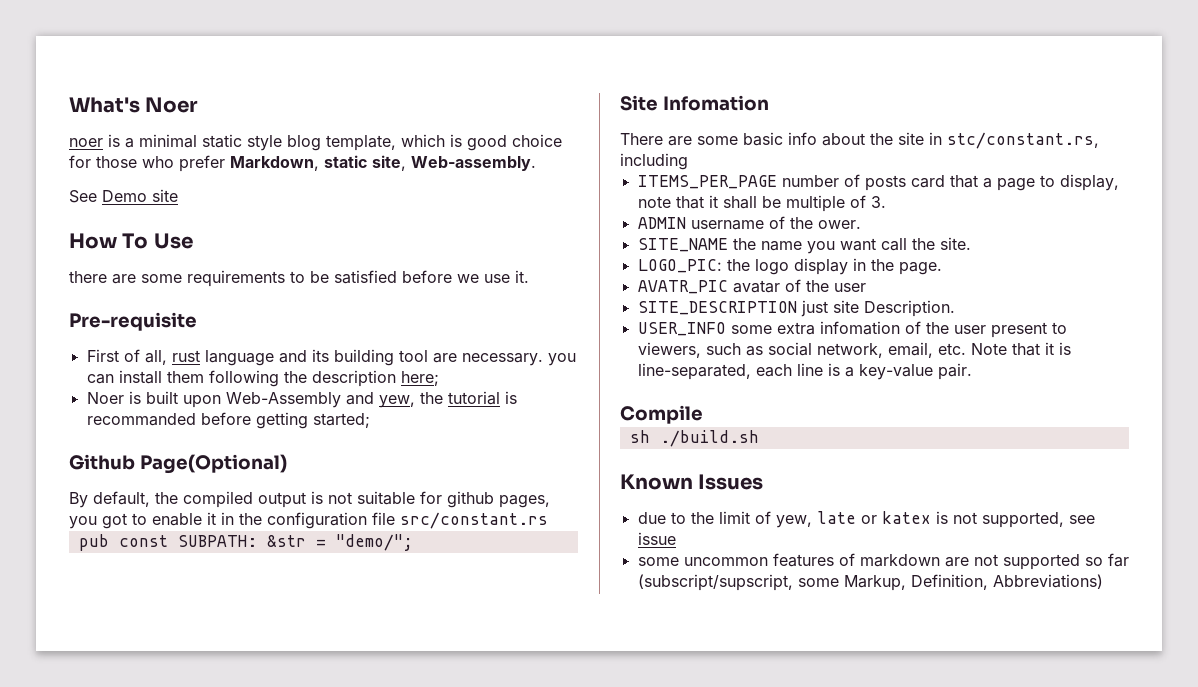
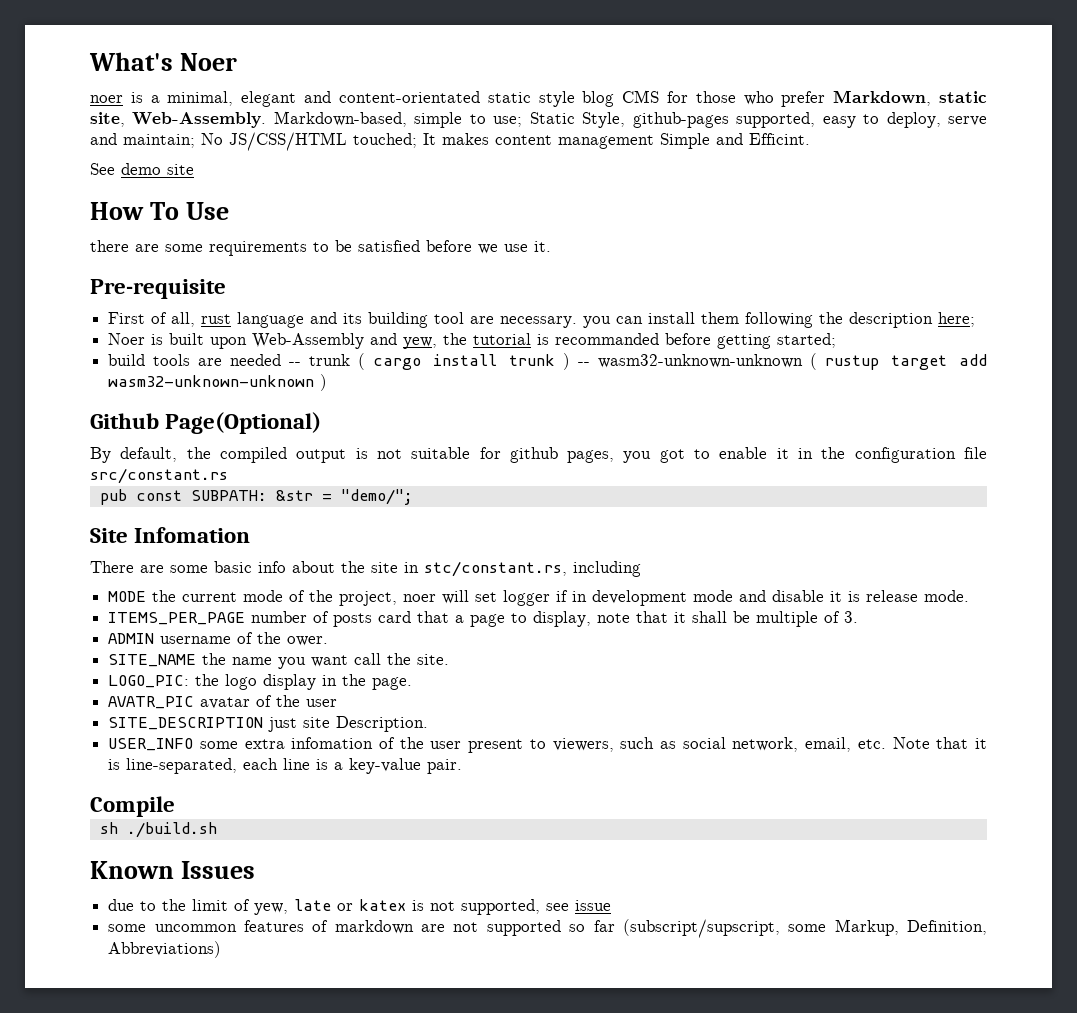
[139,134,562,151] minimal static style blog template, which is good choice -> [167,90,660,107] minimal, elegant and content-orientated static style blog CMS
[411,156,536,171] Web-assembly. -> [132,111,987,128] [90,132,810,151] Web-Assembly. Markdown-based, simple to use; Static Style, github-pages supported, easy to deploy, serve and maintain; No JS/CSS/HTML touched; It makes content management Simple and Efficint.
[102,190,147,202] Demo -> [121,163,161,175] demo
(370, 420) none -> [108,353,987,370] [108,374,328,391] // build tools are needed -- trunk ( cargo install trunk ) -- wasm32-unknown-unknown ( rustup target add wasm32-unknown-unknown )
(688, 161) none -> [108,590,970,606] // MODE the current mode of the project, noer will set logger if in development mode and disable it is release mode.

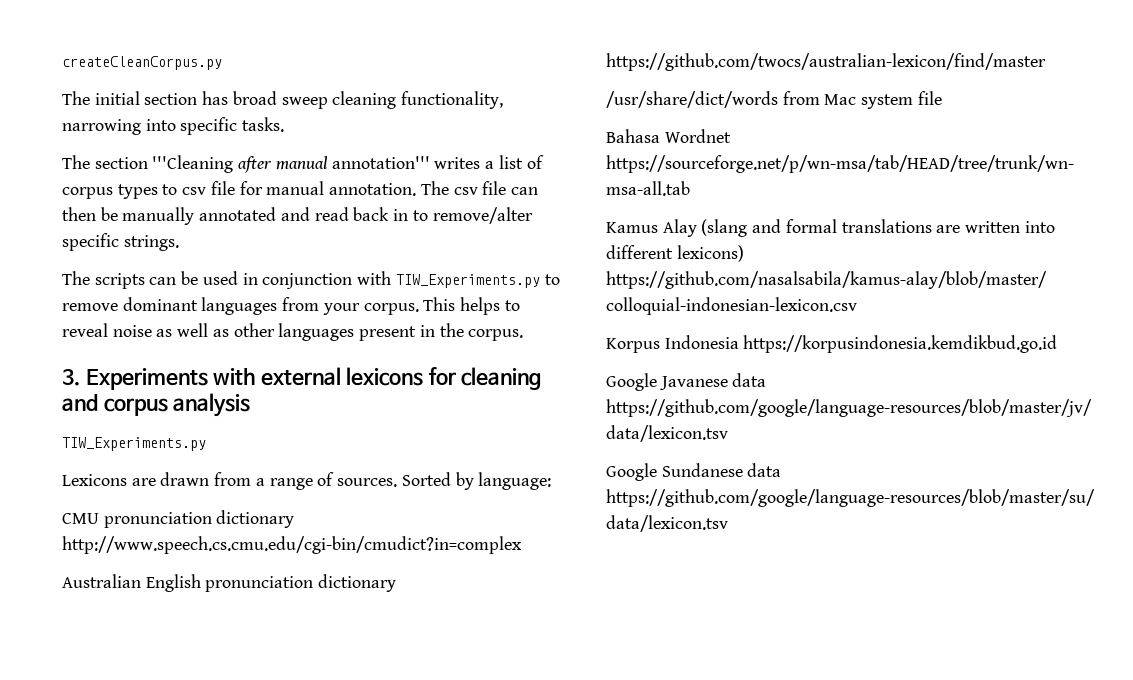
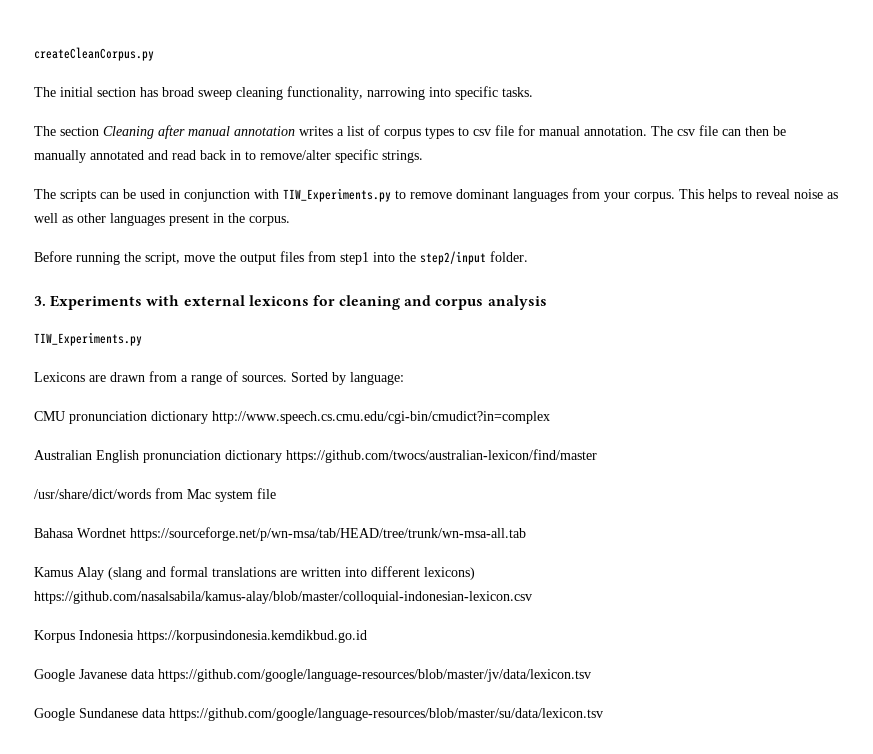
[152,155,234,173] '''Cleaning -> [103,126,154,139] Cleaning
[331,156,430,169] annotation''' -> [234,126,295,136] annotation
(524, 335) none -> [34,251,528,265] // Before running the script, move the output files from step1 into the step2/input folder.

________

Reproduce exactly the line bearing "[331,156,430,169] annotation''' ->" and all the lines that come after it in the records above; add nothing.

Result of this task:
[331,156,430,169] annotation''' -> [234,126,295,136] annotation
(524, 335) none -> [34,251,528,265] // Before running the script, move the output files from step1 into the step2/input folder.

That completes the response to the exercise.